--- Requirement ---
Below is a set of records; reproduce them exactly without their pictures.

Segment Start: Given records

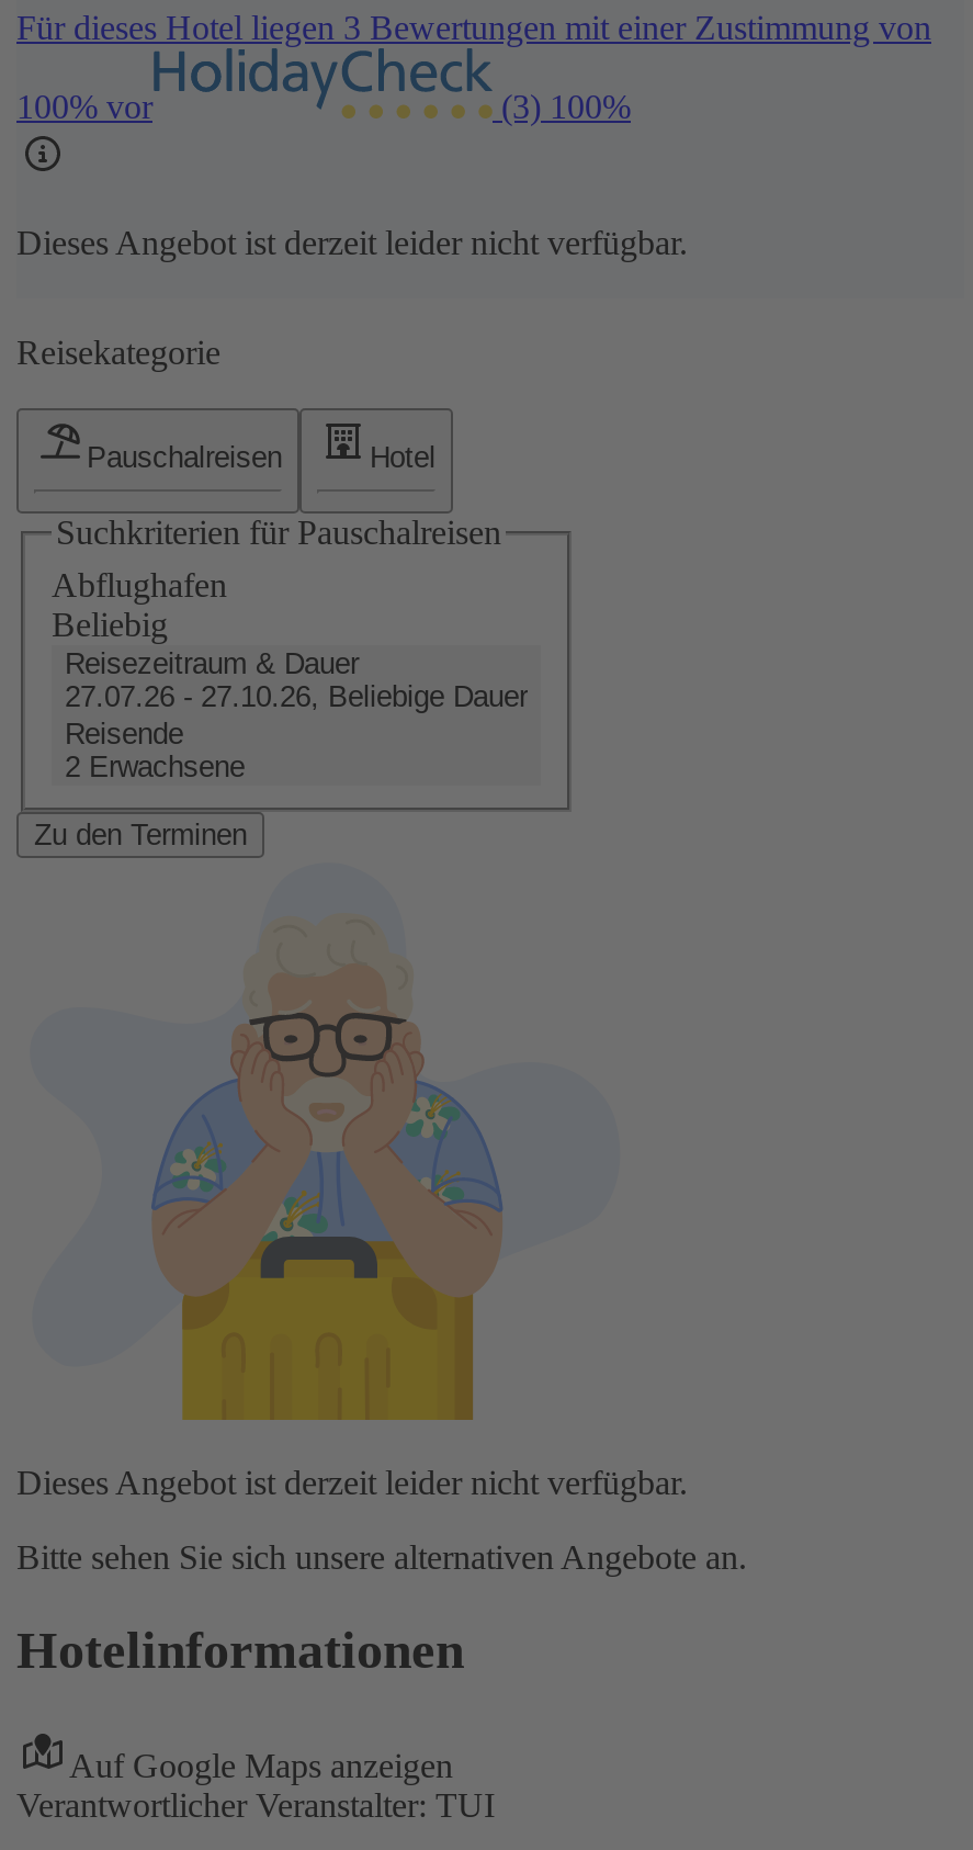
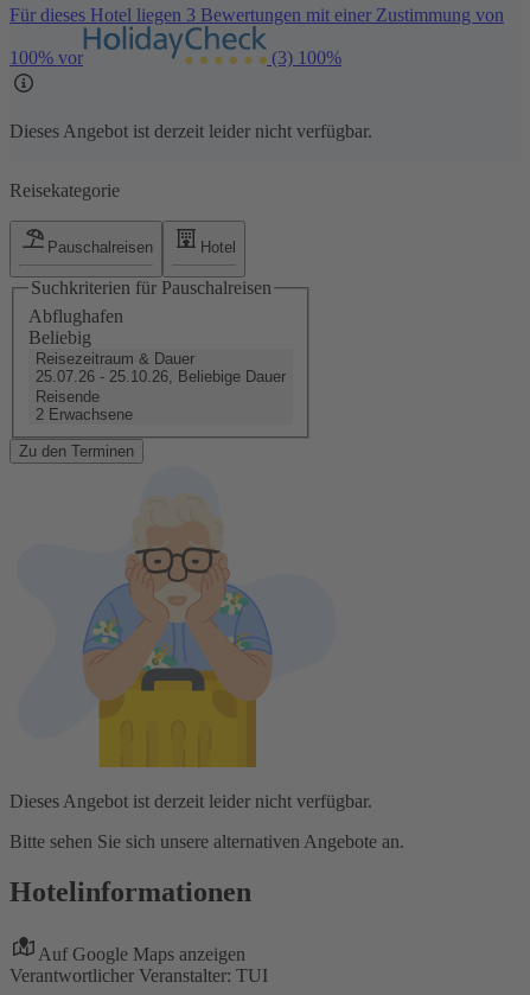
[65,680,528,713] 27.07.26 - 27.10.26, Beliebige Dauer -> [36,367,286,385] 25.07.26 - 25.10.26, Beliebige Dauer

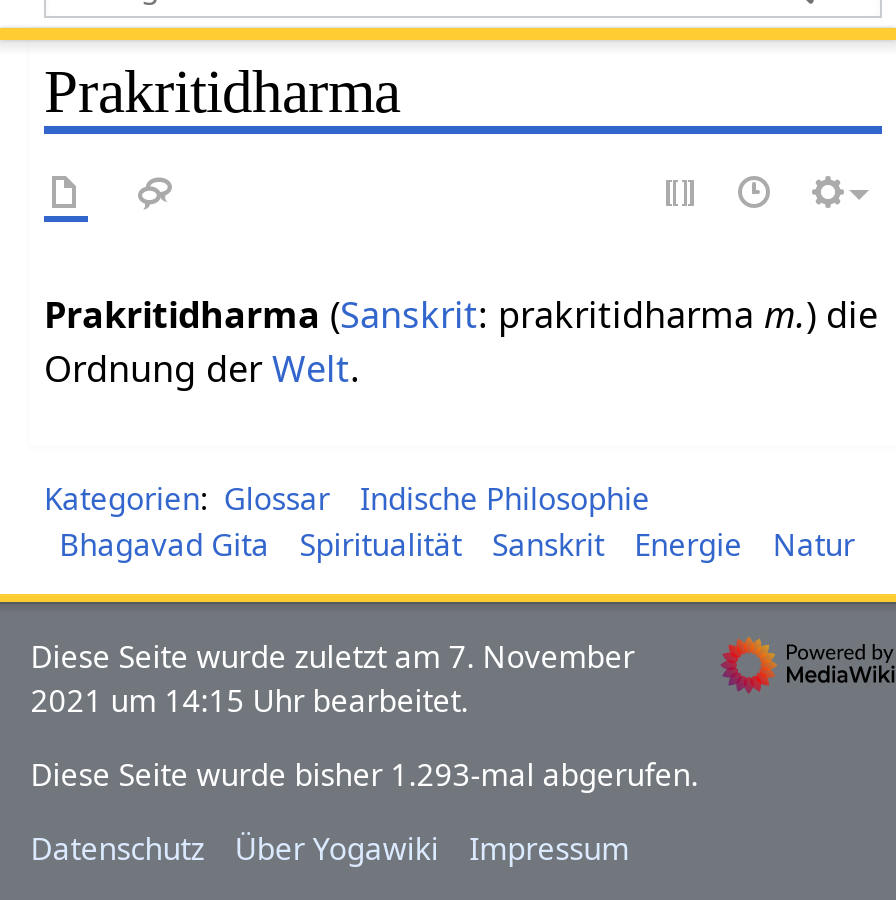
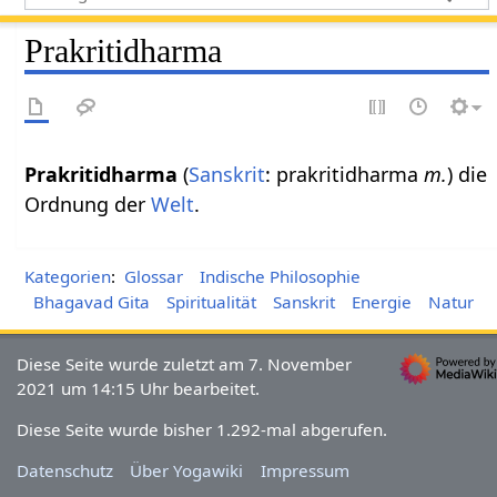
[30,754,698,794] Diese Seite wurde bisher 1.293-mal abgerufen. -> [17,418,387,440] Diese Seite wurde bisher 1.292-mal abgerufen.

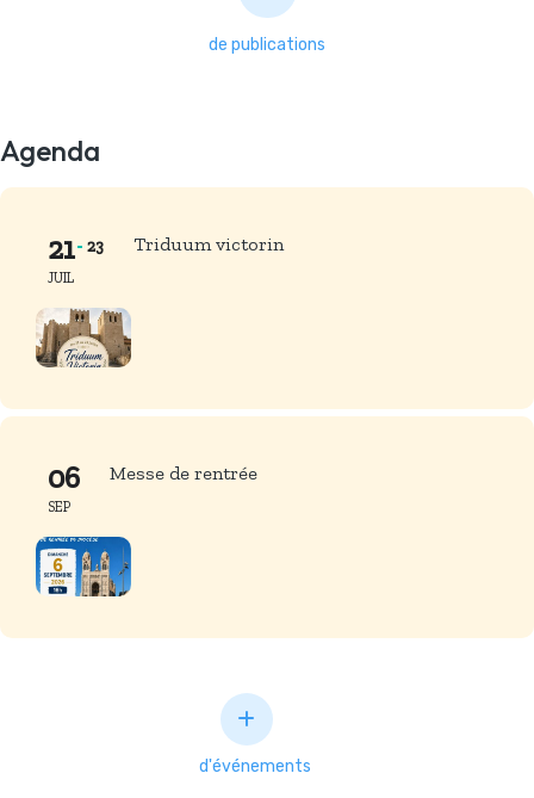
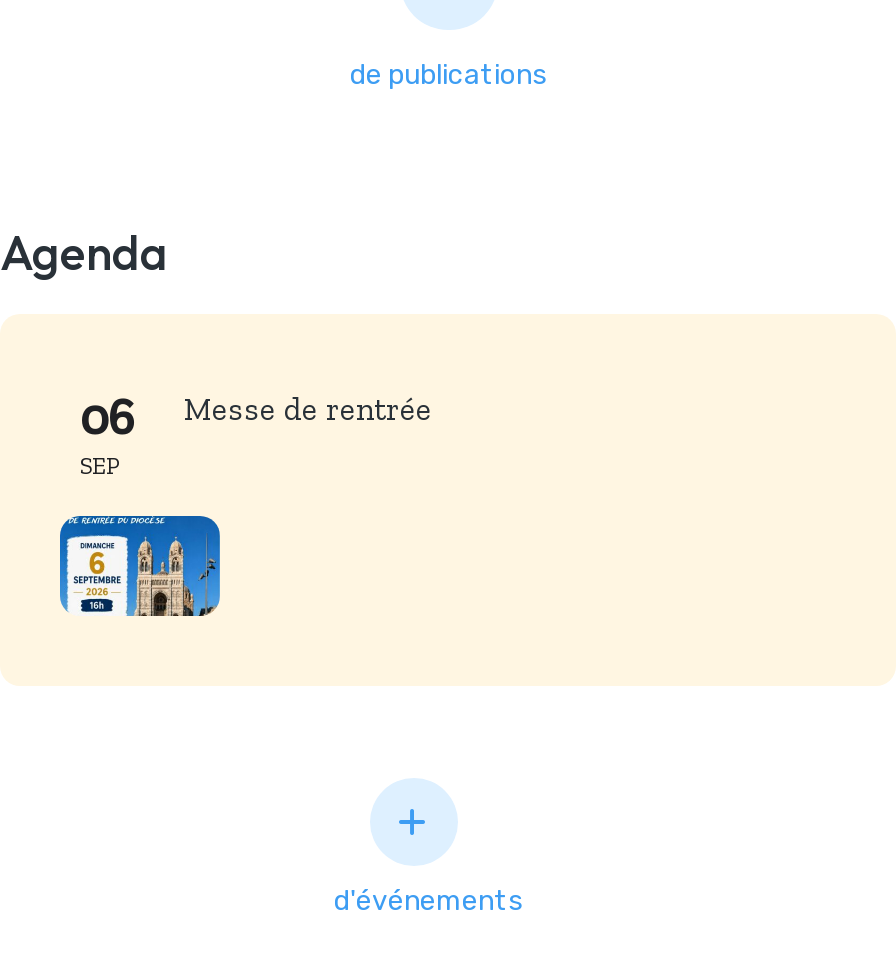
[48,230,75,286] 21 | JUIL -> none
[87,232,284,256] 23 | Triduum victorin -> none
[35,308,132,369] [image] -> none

Segment End: Given records

--- Result of this exercise ---
[65,680,528,713] 27.07.26 - 27.10.26, Beliebige Dauer -> [36,367,286,385] 25.07.26 - 25.10.26, Beliebige Dauer

[30,754,698,794] Diese Seite wurde bisher 1.293-mal abgerufen. -> [17,418,387,440] Diese Seite wurde bisher 1.292-mal abgerufen.

[48,230,75,286] 21 | JUIL -> none
[87,232,284,256] 23 | Triduum victorin -> none
[35,308,132,369] [image] -> none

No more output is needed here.